EXERCISE DESCRIPTION: All pictures should be dropped, and only the lines from the top of the entries below through the line containing "- We are no" repeated exactly, both ends included.

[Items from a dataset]
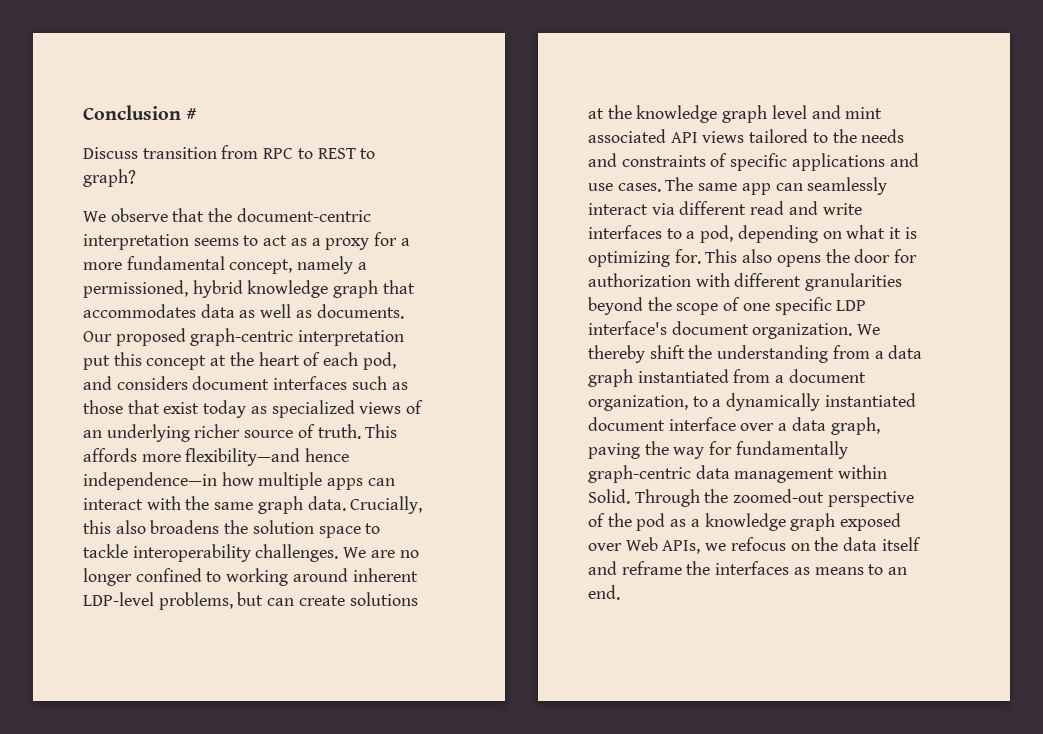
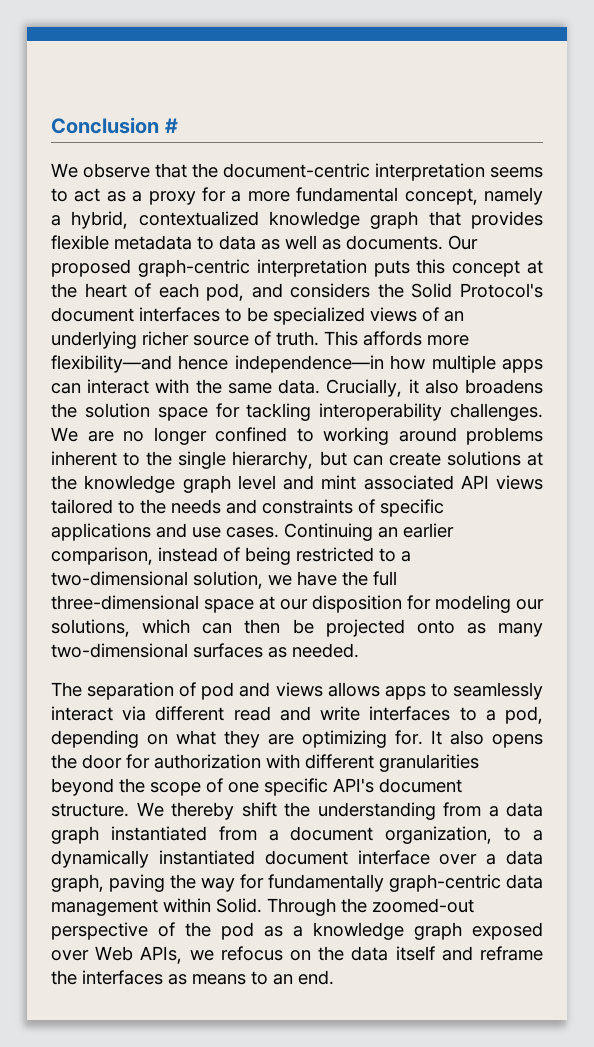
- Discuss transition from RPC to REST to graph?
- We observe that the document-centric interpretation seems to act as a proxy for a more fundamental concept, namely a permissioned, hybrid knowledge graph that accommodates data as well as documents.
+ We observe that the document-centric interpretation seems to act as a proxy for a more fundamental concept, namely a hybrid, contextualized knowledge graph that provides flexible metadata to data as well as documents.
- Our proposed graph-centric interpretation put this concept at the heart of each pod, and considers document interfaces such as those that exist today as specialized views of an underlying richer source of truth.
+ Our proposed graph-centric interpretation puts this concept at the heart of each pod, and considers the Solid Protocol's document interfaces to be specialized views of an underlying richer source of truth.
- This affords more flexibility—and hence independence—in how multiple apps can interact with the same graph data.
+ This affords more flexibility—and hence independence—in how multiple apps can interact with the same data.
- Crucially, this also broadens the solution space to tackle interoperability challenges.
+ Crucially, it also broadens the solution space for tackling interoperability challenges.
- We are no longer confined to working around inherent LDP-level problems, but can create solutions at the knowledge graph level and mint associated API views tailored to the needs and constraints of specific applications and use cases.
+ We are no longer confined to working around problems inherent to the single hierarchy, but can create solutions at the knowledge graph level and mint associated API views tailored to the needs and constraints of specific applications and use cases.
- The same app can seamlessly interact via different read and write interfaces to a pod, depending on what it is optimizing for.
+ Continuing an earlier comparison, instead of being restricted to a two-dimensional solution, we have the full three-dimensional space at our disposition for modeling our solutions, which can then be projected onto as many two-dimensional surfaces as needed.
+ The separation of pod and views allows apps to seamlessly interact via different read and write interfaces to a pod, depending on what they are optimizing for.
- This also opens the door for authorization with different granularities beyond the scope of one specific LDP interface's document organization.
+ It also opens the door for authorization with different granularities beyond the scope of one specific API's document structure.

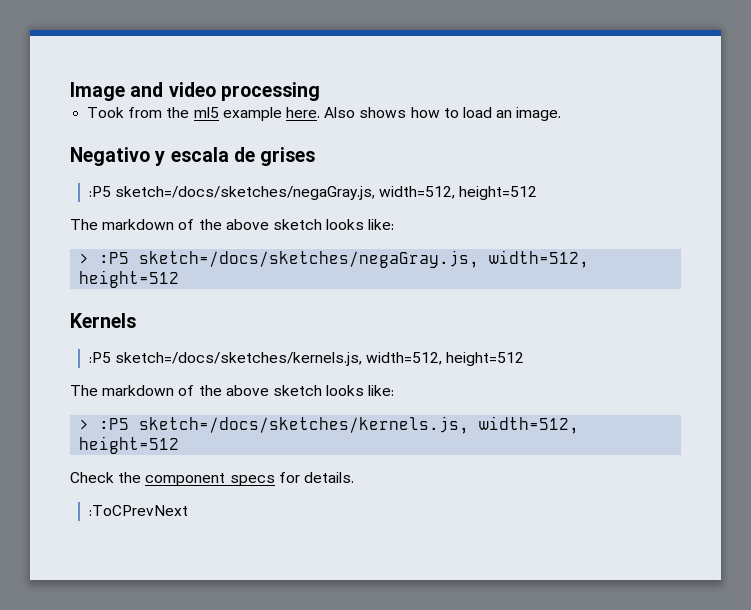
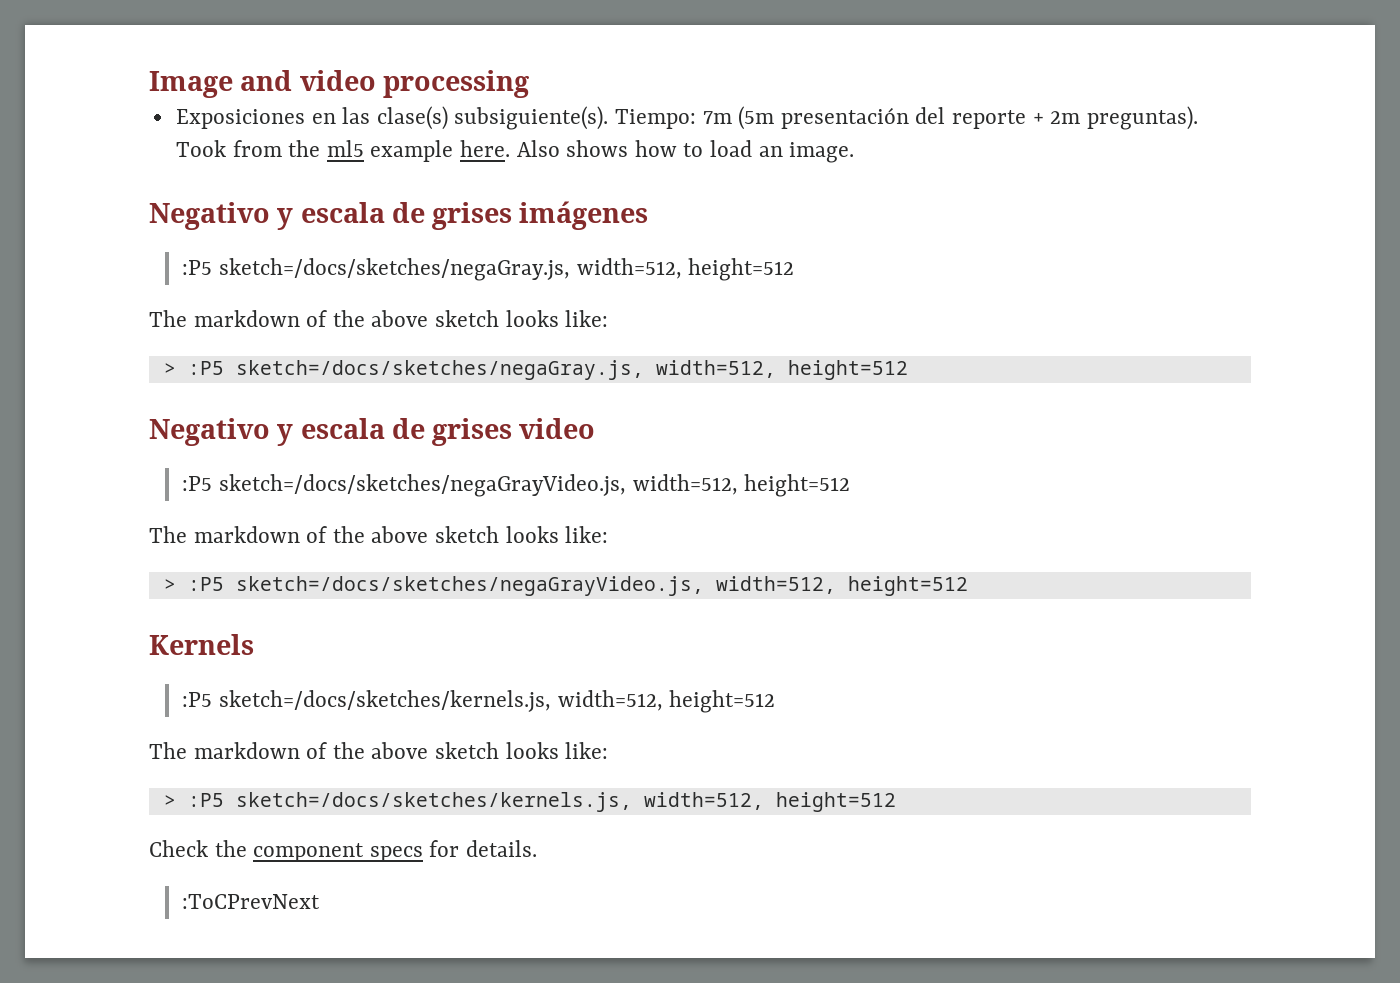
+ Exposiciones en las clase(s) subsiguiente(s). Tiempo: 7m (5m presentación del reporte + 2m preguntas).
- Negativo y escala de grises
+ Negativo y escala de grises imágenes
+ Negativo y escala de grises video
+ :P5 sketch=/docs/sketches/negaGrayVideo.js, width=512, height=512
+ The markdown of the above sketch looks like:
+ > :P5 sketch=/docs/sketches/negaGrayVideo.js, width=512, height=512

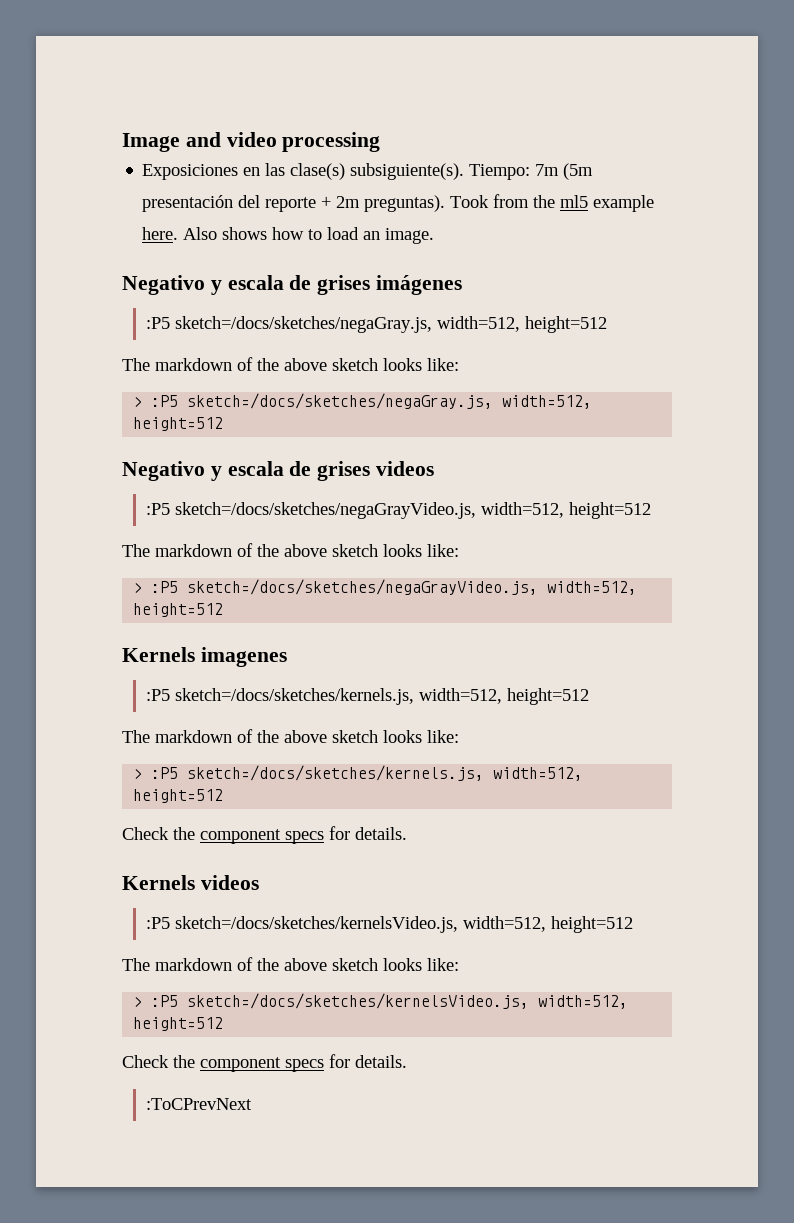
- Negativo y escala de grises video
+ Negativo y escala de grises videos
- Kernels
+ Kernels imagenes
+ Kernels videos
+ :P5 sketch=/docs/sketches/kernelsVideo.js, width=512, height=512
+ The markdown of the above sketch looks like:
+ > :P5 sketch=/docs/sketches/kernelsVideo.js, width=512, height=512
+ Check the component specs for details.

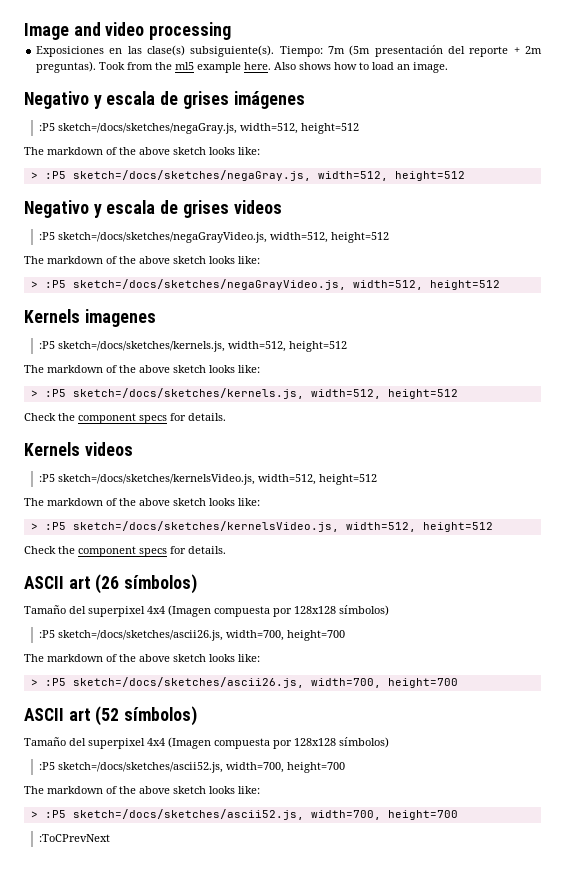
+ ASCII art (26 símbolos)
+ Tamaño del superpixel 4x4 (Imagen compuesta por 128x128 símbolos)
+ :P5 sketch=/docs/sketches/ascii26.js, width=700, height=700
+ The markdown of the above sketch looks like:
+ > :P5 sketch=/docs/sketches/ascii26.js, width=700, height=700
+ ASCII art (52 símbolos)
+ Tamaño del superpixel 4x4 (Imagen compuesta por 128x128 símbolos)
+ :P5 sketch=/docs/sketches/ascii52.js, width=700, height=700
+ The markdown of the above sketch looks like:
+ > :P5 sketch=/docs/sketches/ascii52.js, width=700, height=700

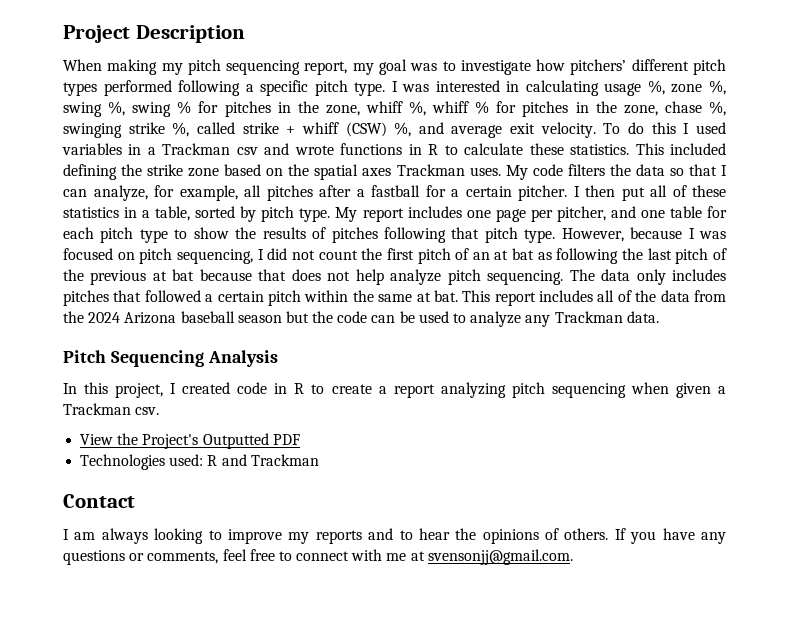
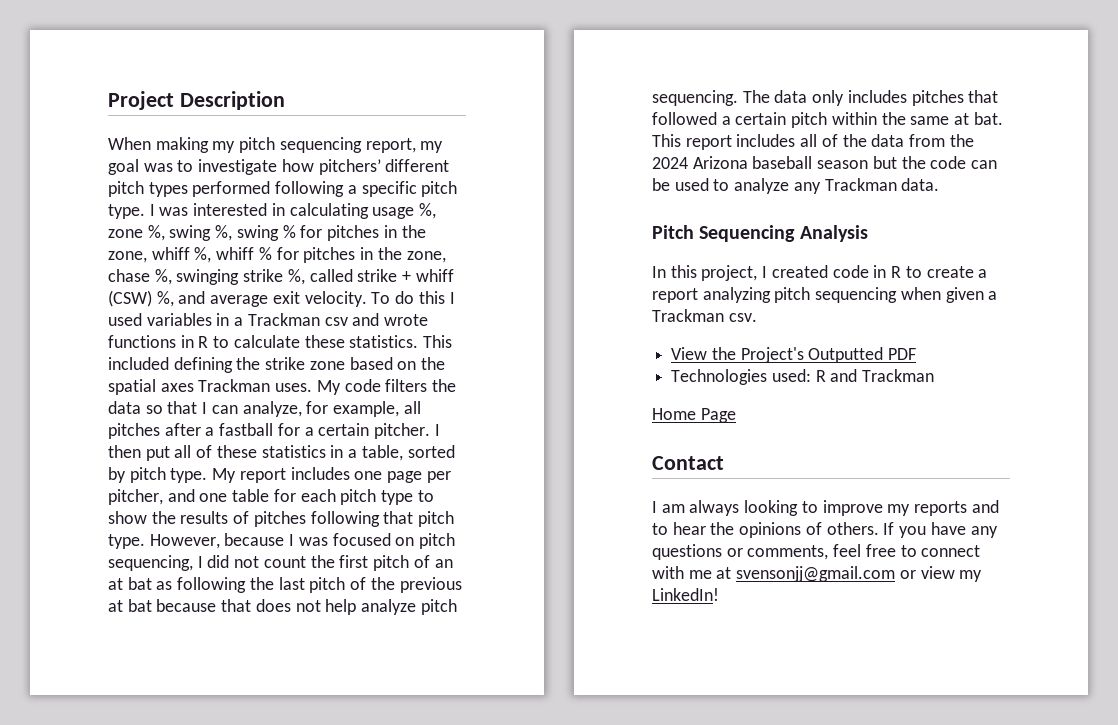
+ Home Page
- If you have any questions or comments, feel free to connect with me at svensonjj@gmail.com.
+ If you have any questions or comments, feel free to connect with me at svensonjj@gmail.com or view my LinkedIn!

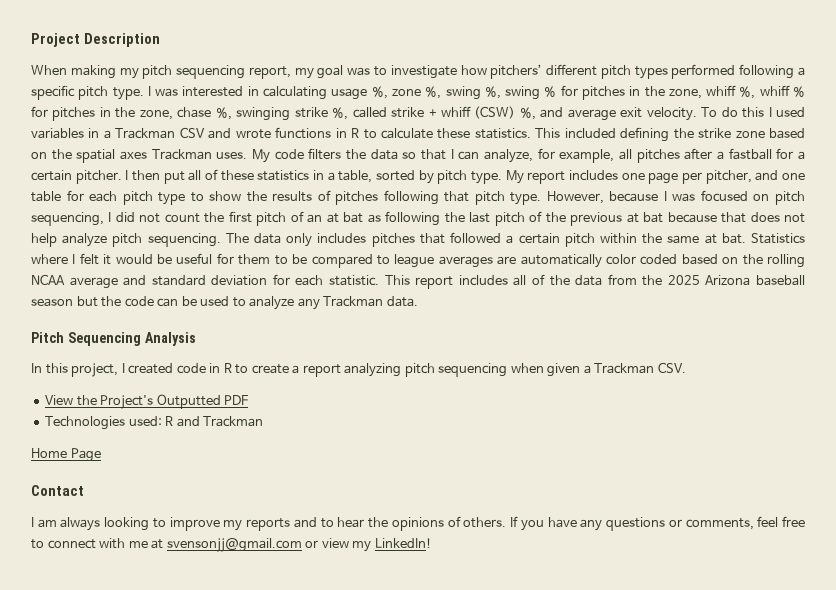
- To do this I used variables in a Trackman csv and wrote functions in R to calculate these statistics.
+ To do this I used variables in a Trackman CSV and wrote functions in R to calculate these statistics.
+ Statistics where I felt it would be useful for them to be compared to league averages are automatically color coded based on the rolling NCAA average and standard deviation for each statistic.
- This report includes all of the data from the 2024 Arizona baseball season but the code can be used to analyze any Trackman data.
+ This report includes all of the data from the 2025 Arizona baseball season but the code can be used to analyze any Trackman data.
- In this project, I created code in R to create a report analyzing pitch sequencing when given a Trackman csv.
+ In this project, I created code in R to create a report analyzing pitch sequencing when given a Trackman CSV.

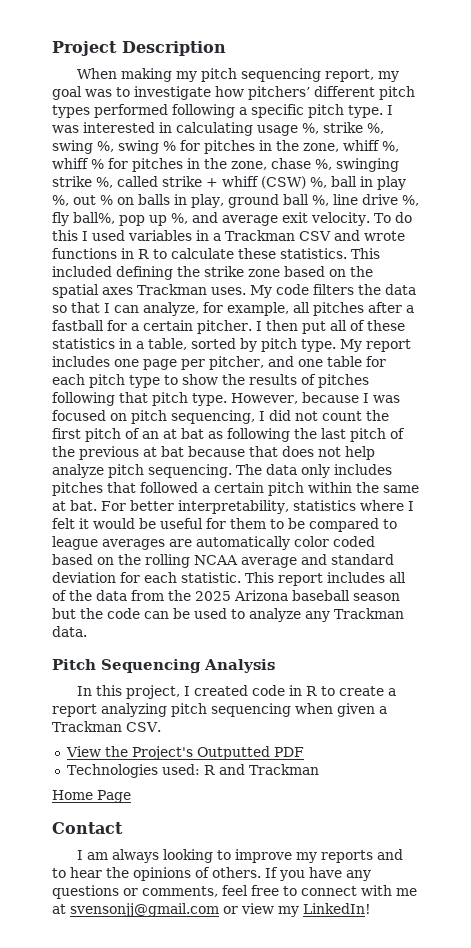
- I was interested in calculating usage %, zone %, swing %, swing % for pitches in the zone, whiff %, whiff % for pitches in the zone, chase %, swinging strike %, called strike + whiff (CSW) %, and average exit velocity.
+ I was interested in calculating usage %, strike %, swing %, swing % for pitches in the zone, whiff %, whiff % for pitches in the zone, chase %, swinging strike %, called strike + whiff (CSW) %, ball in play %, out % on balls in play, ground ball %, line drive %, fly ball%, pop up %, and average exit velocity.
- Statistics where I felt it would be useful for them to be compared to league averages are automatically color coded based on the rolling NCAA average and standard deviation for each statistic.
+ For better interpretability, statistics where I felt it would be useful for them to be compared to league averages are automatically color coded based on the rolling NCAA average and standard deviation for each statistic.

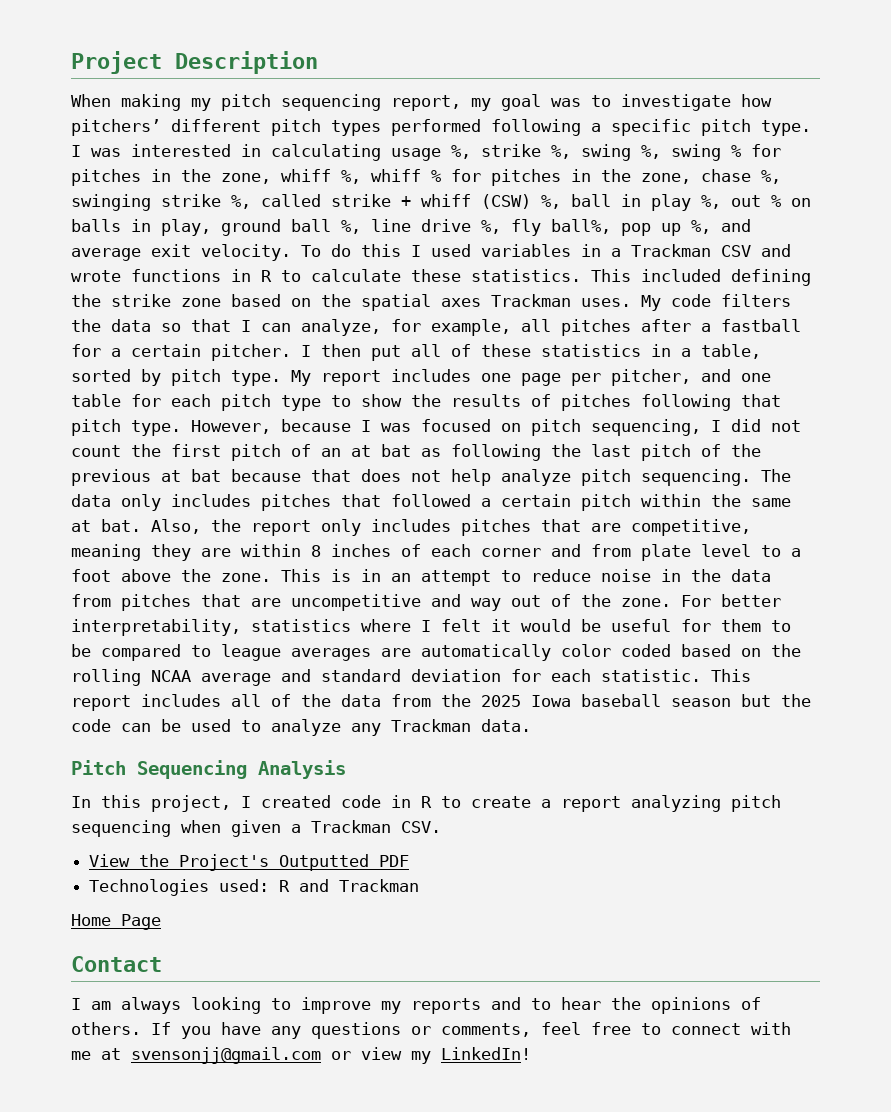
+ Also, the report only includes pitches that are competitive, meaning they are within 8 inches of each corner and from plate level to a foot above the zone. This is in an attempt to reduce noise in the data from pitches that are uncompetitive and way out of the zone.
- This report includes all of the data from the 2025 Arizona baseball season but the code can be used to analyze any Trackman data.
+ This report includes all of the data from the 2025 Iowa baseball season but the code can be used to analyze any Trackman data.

YOUR SOLUTION:
- Discuss transition from RPC to REST to graph?
- We observe that the document-centric interpretation seems to act as a proxy for a more fundamental concept, namely a permissioned, hybrid knowledge graph that accommodates data as well as documents.
+ We observe that the document-centric interpretation seems to act as a proxy for a more fundamental concept, namely a hybrid, contextualized knowledge graph that provides flexible metadata to data as well as documents.
- Our proposed graph-centric interpretation put this concept at the heart of each pod, and considers document interfaces such as those that exist today as specialized views of an underlying richer source of truth.
+ Our proposed graph-centric interpretation puts this concept at the heart of each pod, and considers the Solid Protocol's document interfaces to be specialized views of an underlying richer source of truth.
- This affords more flexibility—and hence independence—in how multiple apps can interact with the same graph data.
+ This affords more flexibility—and hence independence—in how multiple apps can interact with the same data.
- Crucially, this also broadens the solution space to tackle interoperability challenges.
+ Crucially, it also broadens the solution space for tackling interoperability challenges.
- We are no longer confined to working around inherent LDP-level problems, but can create solutions at the knowledge graph level and mint associated API views tailored to the needs and constraints of specific applications and use cases.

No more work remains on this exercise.